Chapel Hill murder suspect was banned from calling towing company
Posted February 12, 2015
Updated February 13, 2015
Chapel Hill, N.C. — The man accused of shooting three Muslims at a Chapel Hill condominium had neighbors' cars removed so often that he was eventually banned from using the towing company, according to a driver who often tows vehicles from the complex.
"It was often more than the average person," Christopher Lafreniere, with Barnes Towing, said Thursday. "It actually got to the point that he was not allowed to call a car in. If he called, we wouldn’t go out."
Neighbors have said Craig Stephen Hicks, charged with three counts of first-degree murder, always appeared to be combative and angry about the parking situation at Finley Forest, where residents are allotted one reserved spot.
Although they haven't ruled out other possible motives, police have said that they believe an ongoing parking dispute led the 46-year-old paralegal student to shoot his neighbors – Deah Shaddy Barakat, 23, his wife Yusor Mohammad Abu-Salha, 21, and her sister, Razan Mohammad Abu-Salha, 19 – early Tuesday evening.

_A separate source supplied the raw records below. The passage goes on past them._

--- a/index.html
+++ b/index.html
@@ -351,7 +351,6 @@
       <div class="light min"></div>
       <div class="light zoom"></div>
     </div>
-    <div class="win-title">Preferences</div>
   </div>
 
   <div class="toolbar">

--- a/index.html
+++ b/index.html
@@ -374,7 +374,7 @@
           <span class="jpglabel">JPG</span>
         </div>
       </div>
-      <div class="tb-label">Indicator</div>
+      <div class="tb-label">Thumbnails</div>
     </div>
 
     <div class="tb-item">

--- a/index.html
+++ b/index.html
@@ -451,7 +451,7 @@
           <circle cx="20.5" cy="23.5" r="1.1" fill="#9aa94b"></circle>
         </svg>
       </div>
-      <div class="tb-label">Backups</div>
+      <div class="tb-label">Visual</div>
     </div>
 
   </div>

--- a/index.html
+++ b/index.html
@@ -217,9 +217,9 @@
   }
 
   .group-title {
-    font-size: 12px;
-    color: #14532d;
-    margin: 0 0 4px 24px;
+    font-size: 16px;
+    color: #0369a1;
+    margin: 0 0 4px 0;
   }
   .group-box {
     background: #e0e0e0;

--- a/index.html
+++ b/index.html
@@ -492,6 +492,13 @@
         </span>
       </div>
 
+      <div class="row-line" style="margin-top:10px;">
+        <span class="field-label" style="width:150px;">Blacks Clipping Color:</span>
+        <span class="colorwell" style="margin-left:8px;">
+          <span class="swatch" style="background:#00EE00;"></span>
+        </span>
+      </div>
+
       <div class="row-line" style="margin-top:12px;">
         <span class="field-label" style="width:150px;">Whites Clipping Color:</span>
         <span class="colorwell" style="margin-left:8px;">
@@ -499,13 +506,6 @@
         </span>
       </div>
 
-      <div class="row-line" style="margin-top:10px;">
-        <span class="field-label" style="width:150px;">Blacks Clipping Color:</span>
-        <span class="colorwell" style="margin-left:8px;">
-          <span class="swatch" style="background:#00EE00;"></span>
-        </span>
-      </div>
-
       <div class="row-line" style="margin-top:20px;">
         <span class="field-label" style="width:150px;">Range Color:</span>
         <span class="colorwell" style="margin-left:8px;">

Lafreniere, the driver who often towed cars from the complex, said Hicks called so much that it became a problem for the tow company.
"He didn’t like people parking in his space, and he was really, really adamant," Lafreniere said. "I didn’t understand why."
Lafreniere said Hicks was also involved in a towing incident that police responded to in December 2013.
In that case, Lafreniere and a driver were in a dispute, and Hicks, who had been watching from his window, came out with a handgun and said he had called police.
"He was always nice to all of us. Friendly," Lafreniere said. "He was very adamant about towing, though, and parking."
It wasn't the only problem, according to neighbors.
Imad Ahmad, who lived in the condo where his friends were killed until Barakat married, said Hicks complained about once a month that the two men were parking in a visitor's space and their assigned spot.
"He would come over to the door, knock on the door and then have a gun on his hip saying, 'You guys need to not park here,'" said Ahmad, a graduate student at the University of North Carolina at Chapel Hill. "He did it again after they got married."
Ahmad and his neighbors complained to the property managers, who had no comment Thursday.
"They told us to call the police if the guy came and harassed us again," Ahmad said.
"Anytime that I saw him or saw interaction with him or friends or anyone in the parking lot or myself, he was angry," Samantha Maness said. "He was very angry anytime I saw him."
Family members of the victims, however, say they believe anti-Muslim bias could have been a factor in the shootings.
Hicks, who on his Facebook page describes himself as a "gun-toting" atheist and Second Amendment rights advocate, often posted about organized religion.
The slain sisters' father, Mohammad Yousif Abu-Salha, said his older daughter had expressed concern to him about a neighbor of whom she was afraid.
"(She) felt that he was hateful and he did not like them, who they were and the way they looked," he said.
Hicks' wife, Karen Hicks, said at a news conference Wednesday, however, that her husband "champions the rights of others" and that the killings "had nothing do with religion or the victims' faith."
"This man was frustrated day in and day out about not being able to park where he wanted to," her attorney, Robert Maitland, said.
Hicks' ex-wife, Cynthia Hurley, told The Associated Press that, before they divorced about 17 years ago, his favorite movie was "Falling Down," the 1993 Michael Douglas film about a divorced, unemployed engineer on a shooting rampage.
"That always freaked me out," Hurley said. "He watched it incessantly. He thought it was hilarious. He had no compassion at all."
Police haven't said how Hicks allegedly entered the condominium, where the three students were found shot to death.
There were no visible signs Wednesday of damage to the door, affixed with orange stickers warning of biohazardous material inside. A wooden placard bearing Arabic script that translates to "Thanks to God" hung over their doorbell.